Event overview
This marketing research seminar by Alessandro Gandini (King's College, London) explores the concept of reputation within the sharing economy.
The centrality of reputation in sharing practices, through rankings and ratings, has been hailed by collaborative consumption advocates as a key component for the successful development of the sharing economy (Botsman and Rogers, 2011). Others (e.g. Eckhardt and Bardhi, 2015; Belk, 2014) have instead criticised the nature of the ‘sharing’ practices involved in this context, suggesting that these look more akin to an evolution of market-based economies rather than instruments which promote collaboration and commoning. Recently, a number of empirical researches has shed further light on the dynamics by which reputational mechanisms are intertwined with sharing practices. These have confirmed how reputation is instrumental in the motivation towards participating in sharing activity (Hamari et al., 2016), in fostering perceptions of trustworthiness among users (Ert et al., 2016) and for self-regulatory behaviour (Cohen and Sundararajan, 2016). However, these studies largely focus primarily on the role reputation plays within these domains.

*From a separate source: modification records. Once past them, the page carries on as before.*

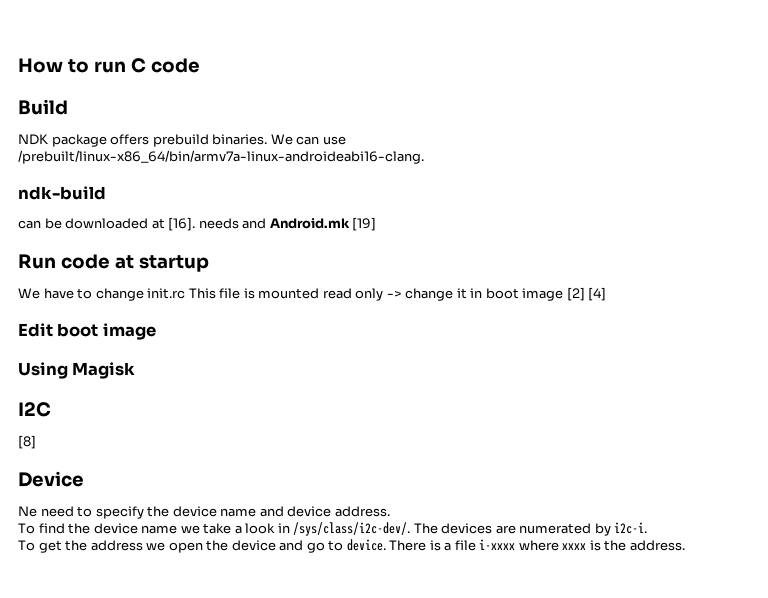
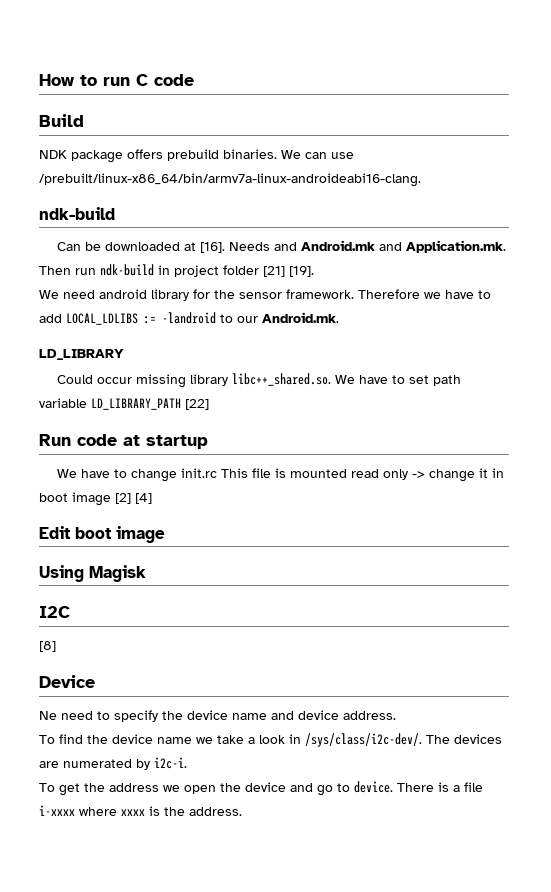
- can be downloaded at [16]. needs and Android.mk [19]
+ Can be downloaded at [16]. Needs and Android.mk and Application.mk. Then run ndk-build in project folder [21] [19].
+ We need android library for the sensor framework. Therefore we have to add LOCAL_LDLIBS := -landroid to our Android.mk.
+ LD_LIBRARY
+ Could occur missing library libc++_shared.so. We have to set path variable LD_LIBRARY_PATH [22]

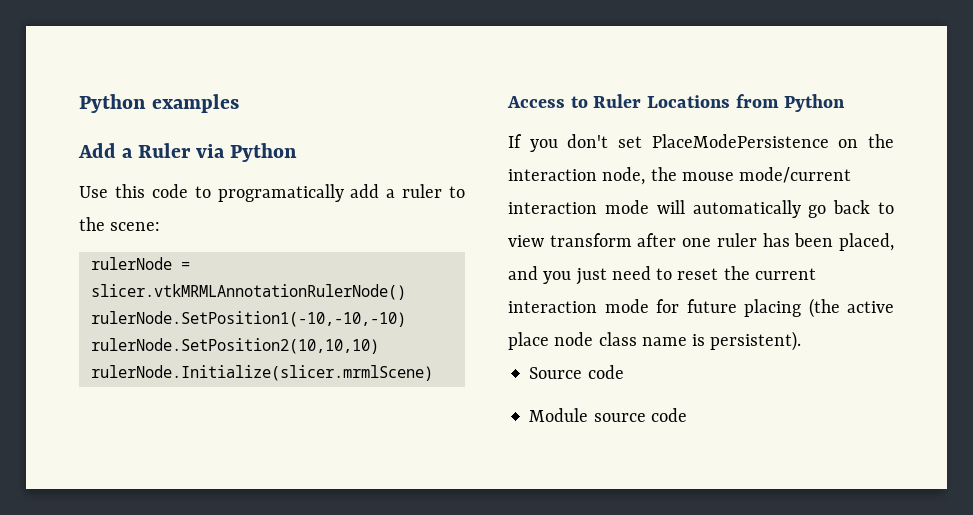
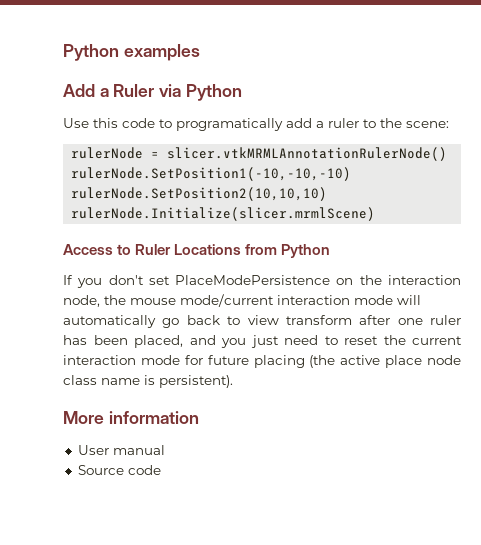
+ More information
+ User manual
- Module source code

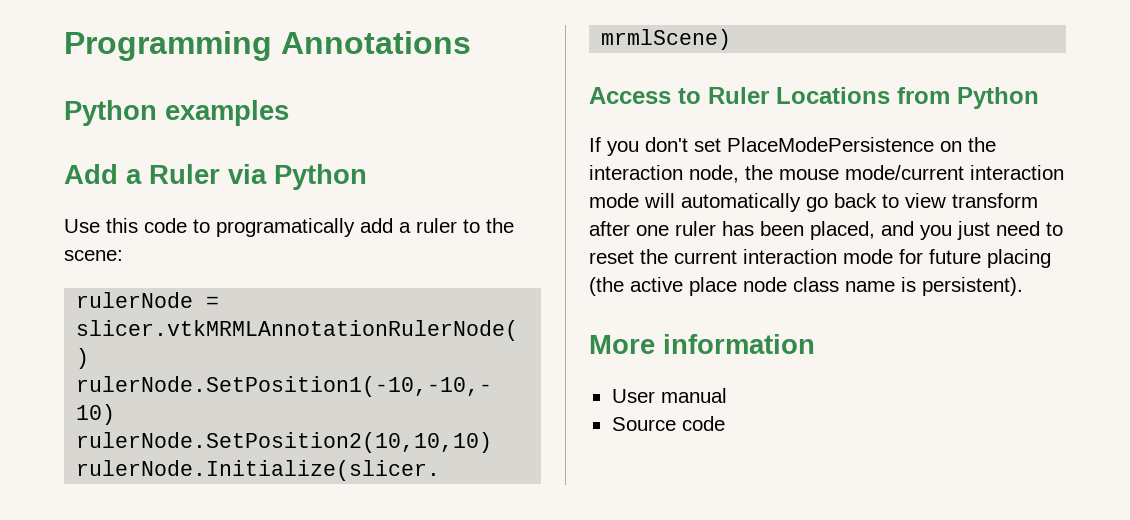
+ Programming Annotations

A more comprehensive reflection on the significance of reputation within contexts of sharing, particularly from a critical sociological perspective, has struggled to develop.
This paper seeks to follow in these footsteps and aims to assess the evolution of reputation and its significance within sharing contexts. It does so by bringing forward the suggestion that reputation may represent, in a Polanyian sense, a ‘fictitious commodity’ in the emergent sharing economy. The notion of ‘fictitious commodity’ is owed to Karl Polanyi’s (1944) The Great Transformation, which portrayed the rise of a market economy as a result of the rise of the modern state and the diffusion of industrial capitalism. Polanyi identifies three ‘fictitious commodities’: labor, land and money. These, he argues, are instrumental to the functioning of a market economy insofar as they are treated as commodities on a market without actually being so. This ‘fiction’, in Polanyi’s account, becomes a vital organizing principle for market economies, which allows to anchor social relations to value production. Following on from Jessop (2007), who argued on knowledge as a fictitious commodity in informational capitalism, I contend reputation has surged to represent a fictitious commodity in sharing practices, especially digitally-mediated one, to enable the creation of value across self-regulating markets. Akin to money, labor and land in the early market economy, reputation has come to represent a ‘symbolic token’ (Jessop, 2007) that allows the exchange of goods and services across platforms, its ‘fictitious’ status given by the algorithmic elaborations through which it is commodified.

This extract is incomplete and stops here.